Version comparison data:
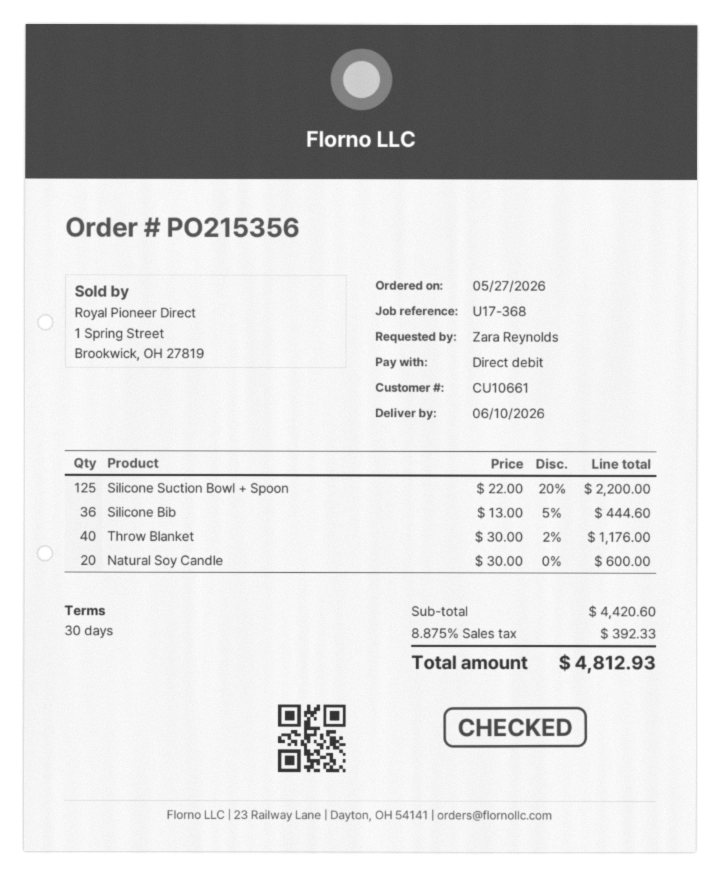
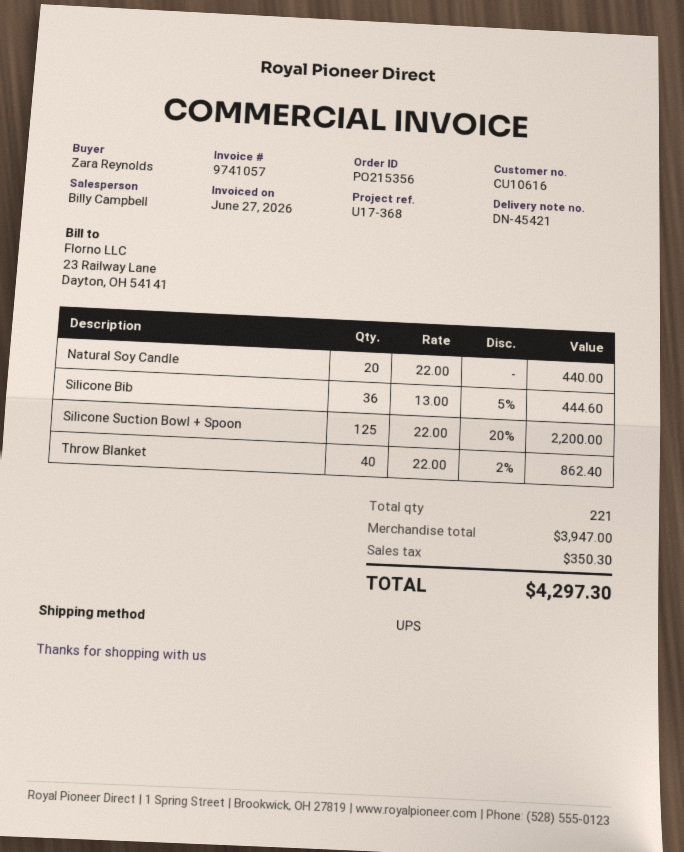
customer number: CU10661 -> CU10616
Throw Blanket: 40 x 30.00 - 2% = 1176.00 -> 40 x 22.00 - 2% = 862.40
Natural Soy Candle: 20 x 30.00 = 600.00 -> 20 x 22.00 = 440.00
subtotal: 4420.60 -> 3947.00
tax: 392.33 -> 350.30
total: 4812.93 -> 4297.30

* _YOUR INSTRUCTIONS_
What you return must match the records letter for letter, except that the pictures stay out.

* _SOLUTION TO THIS PROBLEM_
customer number: CU10661 -> CU10616
Throw Blanket: 40 x 30.00 - 2% = 1176.00 -> 40 x 22.00 - 2% = 862.40
Natural Soy Candle: 20 x 30.00 = 600.00 -> 20 x 22.00 = 440.00
subtotal: 4420.60 -> 3947.00
tax: 392.33 -> 350.30
total: 4812.93 -> 4297.30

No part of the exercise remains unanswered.